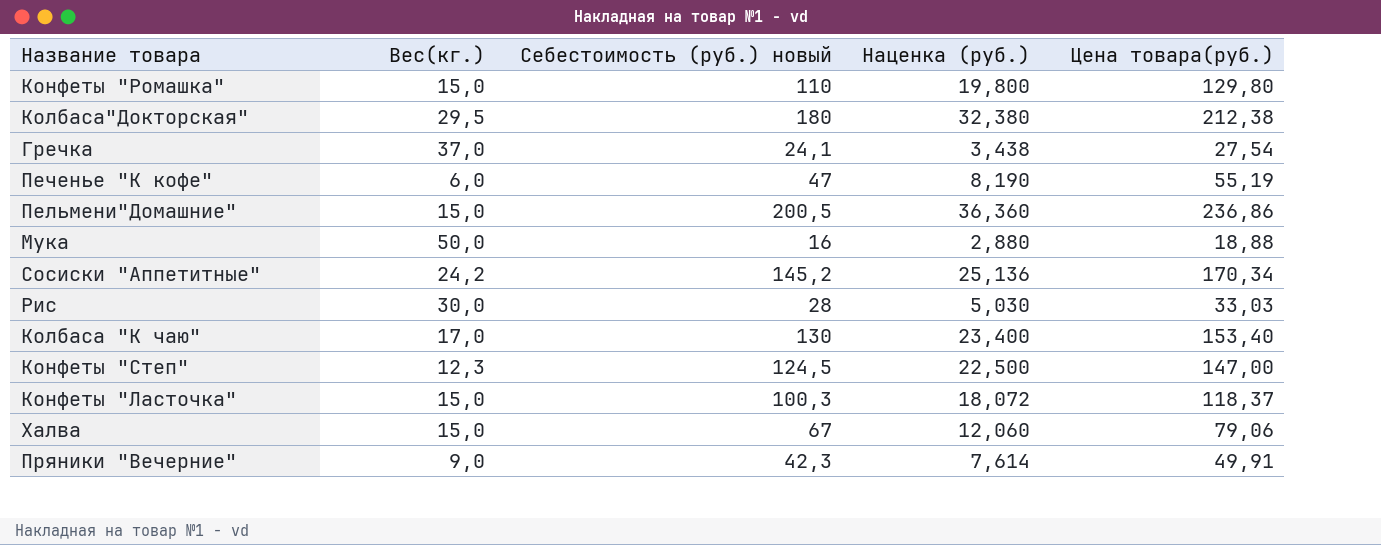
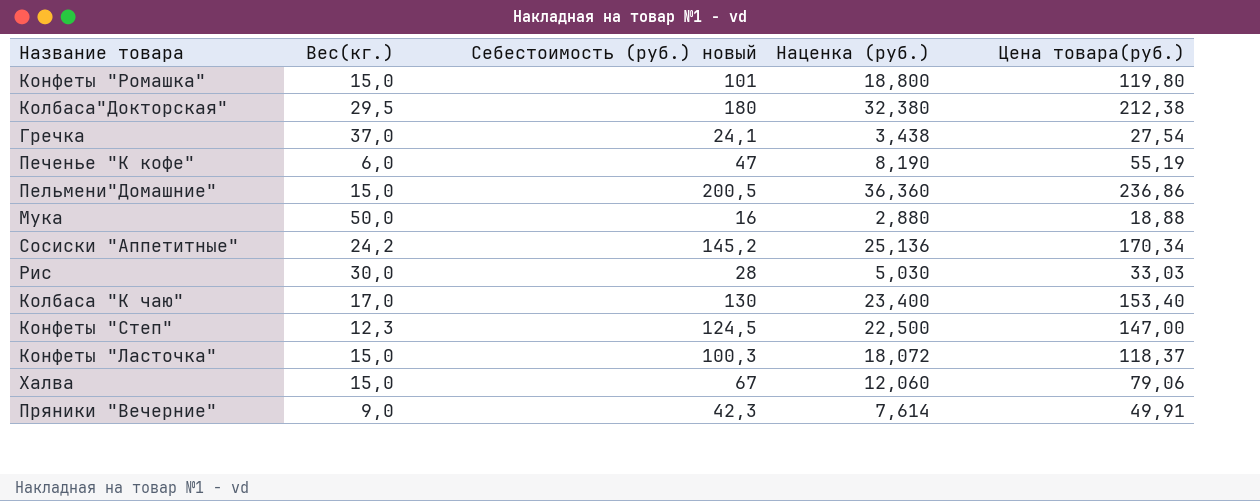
Конфеты "Ромашка" | Себестоимость (руб.) новый: 110 -> 101
Конфеты "Ромашка" | Наценка (руб.): 19,800 -> 18,800
Конфеты "Ромашка" | Цена товара(руб.): 129,80 -> 119,80

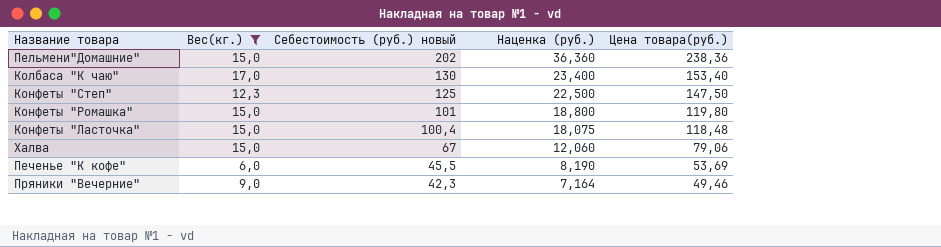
filter: none -> Вес(кг.) <= 17,0
row order: none -> Себестоимость (руб.) новый descending
Пельмени"Домашние" | Себестоимость (руб.) новый: 200,5 -> 202
Пельмени"Домашние" | Цена товара(руб.): 236,86 -> 238,36
Конфеты "Степ" | Себестоимость (руб.) новый: 124,5 -> 125
Конфеты "Степ" | Цена товара(руб.): 147,00 -> 147,50
Конфеты "Ласточка" | Себестоимость (руб.) новый: 100,3 -> 100,4
Конфеты "Ласточка" | Наценка (руб.): 18,072 -> 18,075
Конфеты "Ласточка" | Цена товара(руб.): 118,37 -> 118,48
Печенье "К кофе" | Себестоимость (руб.) новый: 47 -> 45,5
Печенье "К кофе" | Цена товара(руб.): 55,19 -> 53,69
Пряники "Вечерние" | Наценка (руб.): 7,614 -> 7,164
Пряники "Вечерние" | Цена товара(руб.): 49,91 -> 49,46

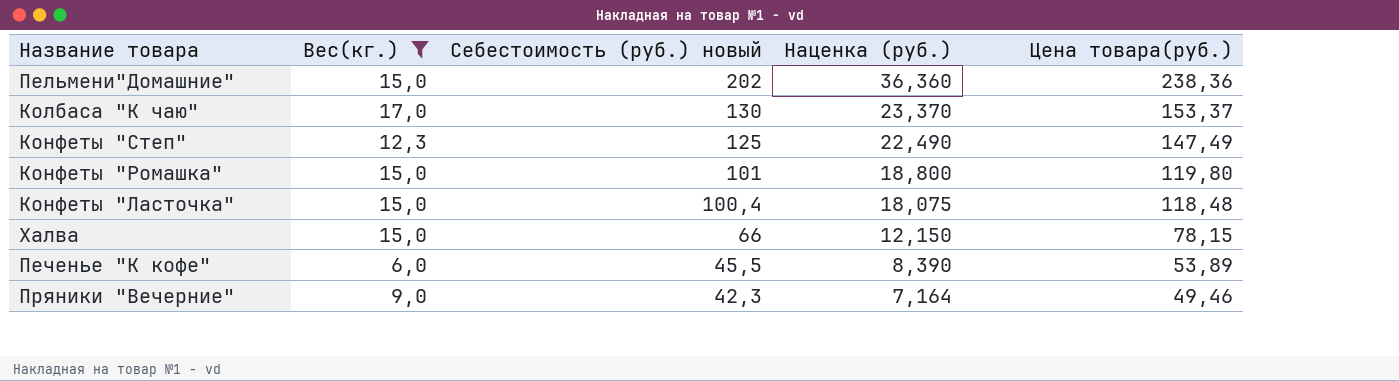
Колбаса "К чаю" | Наценка (руб.): 23,400 -> 23,370
Колбаса "К чаю" | Цена товара(руб.): 153,40 -> 153,37
Конфеты "Степ" | Наценка (руб.): 22,500 -> 22,490
Конфеты "Степ" | Цена товара(руб.): 147,50 -> 147,49
Халва | Себестоимость (руб.) новый: 67 -> 66
Халва | Наценка (руб.): 12,060 -> 12,150
Халва | Цена товара(руб.): 79,06 -> 78,15
Печенье "К кофе" | Наценка (руб.): 8,190 -> 8,390
Печенье "К кофе" | Цена товара(руб.): 53,69 -> 53,89

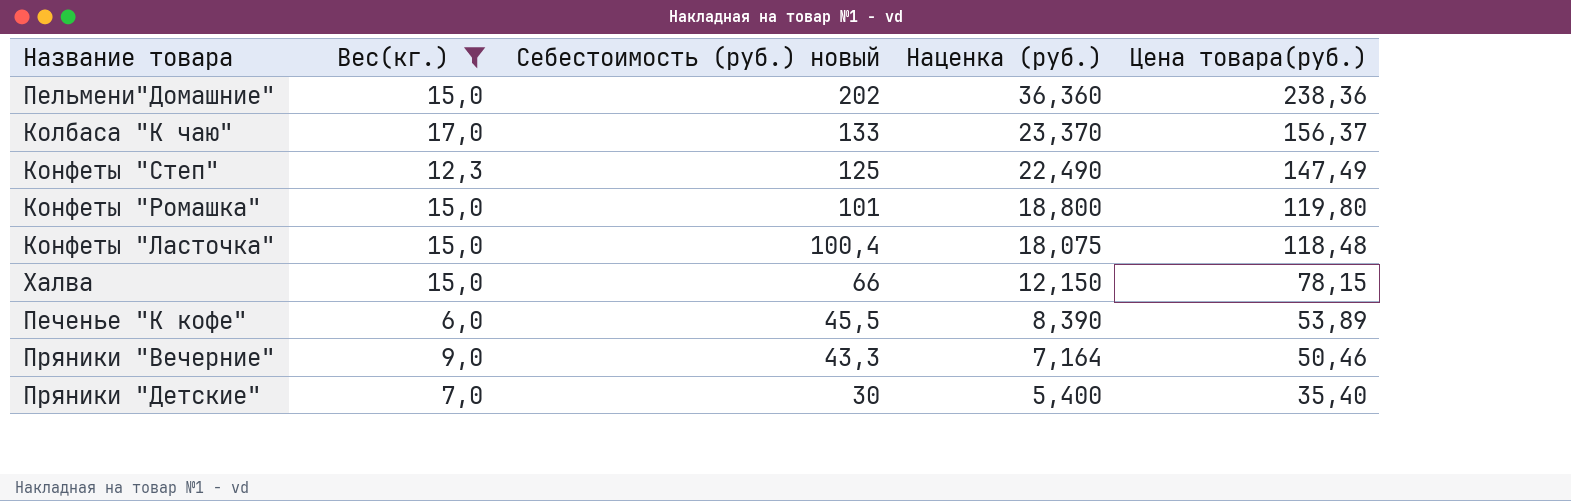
Колбаса "К чаю" | Себестоимость (руб.) новый: 130 -> 133
Колбаса "К чаю" | Цена товара(руб.): 153,37 -> 156,37
Пряники "Вечерние" | Себестоимость (руб.) новый: 42,3 -> 43,3
Пряники "Вечерние" | Цена товара(руб.): 49,46 -> 50,46
row Пряники "Детские": none -> 7,0 | 30 | 5,400 | 35,40

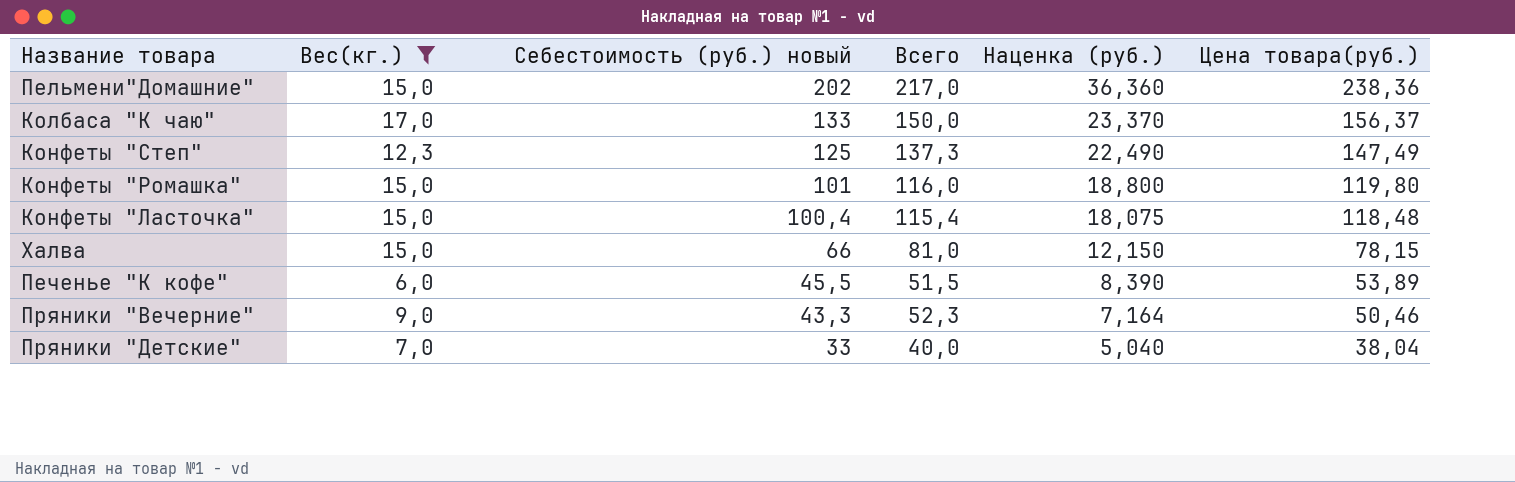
column Всего | formula: none -> [Вес(кг.)] + [Себестоимость (руб.) новый]
Пряники "Детские" | Себестоимость (руб.) новый: 30 -> 33
Пряники "Детские" | Наценка (руб.): 5,400 -> 5,040
Пряники "Детские" | Цена товара(руб.): 35,40 -> 38,04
■ ■ ■ ■ ■ ■ ■
* **Instructions to follow**: Only the lines above starting with the line with "153,40 -> 153,37" and going on through the line with "5,400 -> 5,040" belong in the answer; repeat them exactly, minus any picture.

* **Answer area**:
Колбаса "К чаю" | Цена товара(руб.): 153,40 -> 153,37
Конфеты "Степ" | Наценка (руб.): 22,500 -> 22,490
Конфеты "Степ" | Цена товара(руб.): 147,50 -> 147,49
Халва | Себестоимость (руб.) новый: 67 -> 66
Халва | Наценка (руб.): 12,060 -> 12,150
Халва | Цена товара(руб.): 79,06 -> 78,15
Печенье "К кофе" | Наценка (руб.): 8,190 -> 8,390
Печенье "К кофе" | Цена товара(руб.): 53,69 -> 53,89

Колбаса "К чаю" | Себестоимость (руб.) новый: 130 -> 133
Колбаса "К чаю" | Цена товара(руб.): 153,37 -> 156,37
Пряники "Вечерние" | Себестоимость (руб.) новый: 42,3 -> 43,3
Пряники "Вечерние" | Цена товара(руб.): 49,46 -> 50,46
row Пряники "Детские": none -> 7,0 | 30 | 5,400 | 35,40

column Всего | formula: none -> [Вес(кг.)] + [Себестоимость (руб.) новый]
Пряники "Детские" | Себестоимость (руб.) новый: 30 -> 33
Пряники "Детские" | Наценка (руб.): 5,400 -> 5,040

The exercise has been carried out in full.